À noite, o Flávio me ligou:

— Se arruma e desce. Hoje a gente vai jantar na casa da minha mãe.

Eu respondi com um simples:

— Está bem.

Quando eu vi o Maybach parado na rua, eu automaticamente fui até a porta do carona e puxei a maçaneta. Mas a Kayra já estava ali, sentada, comendo um pastel de nata.

— Oi, Rita.

O meu olhar bateu direto nas migalhas espalhadas no banco. O meu primeiro reflexo foi procurar a reação do Flávio.

Ele detestava que comessem dentro do carro. Nem eu podia comer ali. Mas, naquele momento, ele estava tranquilo, como se aquilo fosse absolutamente normal.

Foi aí que eu me lembrei: a Kayra era a exceção na vida dele.

A Kayra se apressou em limpar os lábios e ajeitar o banco:

— Eu vou sentar atrás, é melhor...

Eu sorri, calma:

— Não tem problema.

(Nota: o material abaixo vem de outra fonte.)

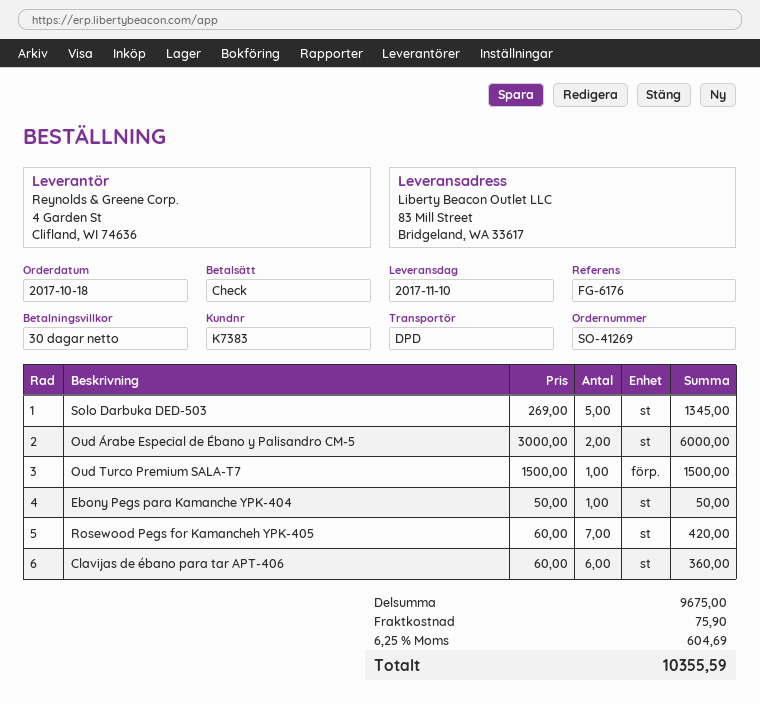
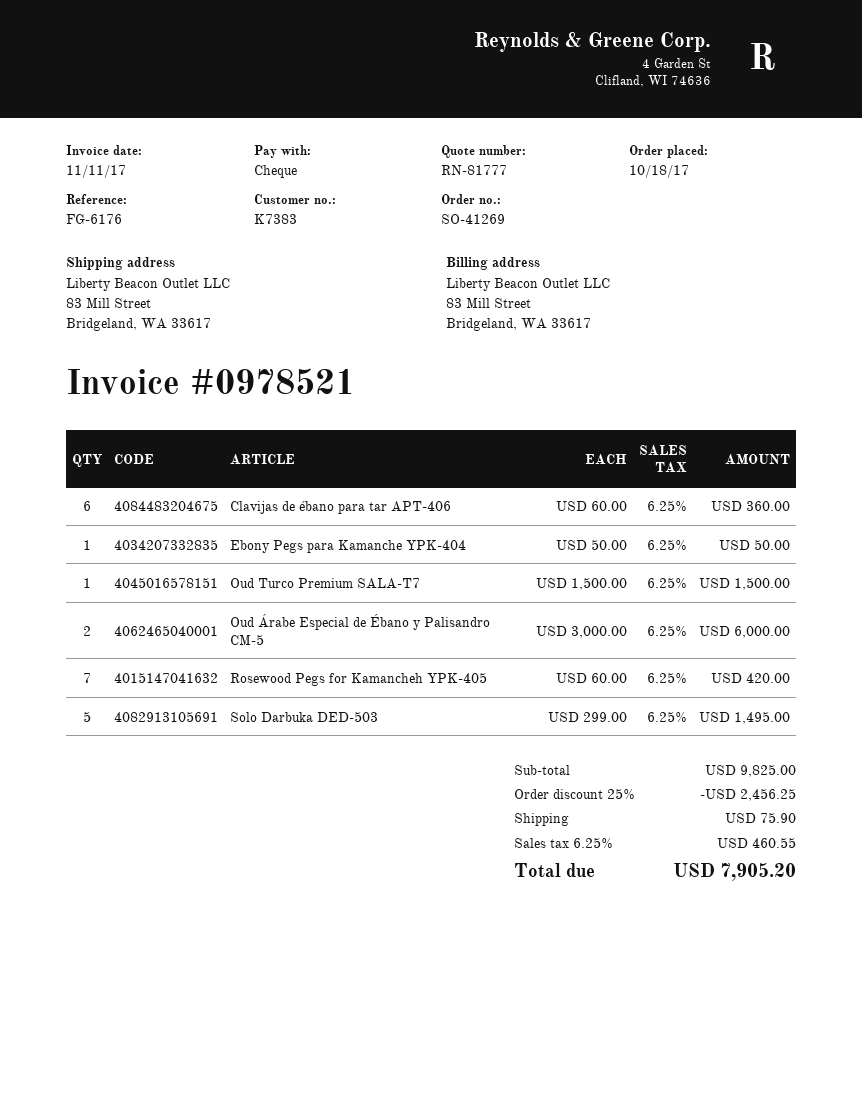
Solo Darbuka DED-503: 5 x 269.00 = 1345.00 -> 5 x 299.00 = 1495.00
subtotal: 9675.00 -> 9825.00
discount: none -> 25% = 2456.25
tax: 6.25% = 604.69 -> 6.25% = 460.55
total: 10355.59 -> 7905.20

Fica aí. É só um lugar.

Eu abri a porta de trás e, ao fazer isso, vi, por um instante, a confusão nos olhos do Flávio.

Situações parecidas já tinham acontecido antes, mas o final era sempre o mesmo: ele perdia a paciência e me cortava com uma frase seca:

— Rita, é só um lugar. Não faz drama por coisa pequena.

Enquanto a chuva fina marcava o vidro da janela, eu percebi que já não sentia mais aquela tristeza esmagadora de antes. A minha serenidade me surpreendia.

Era só um lugar. Era só uma pessoa.

Para mim, naquele momento, dava na mesma: era algo que eu podia simplesmente deixar para trás.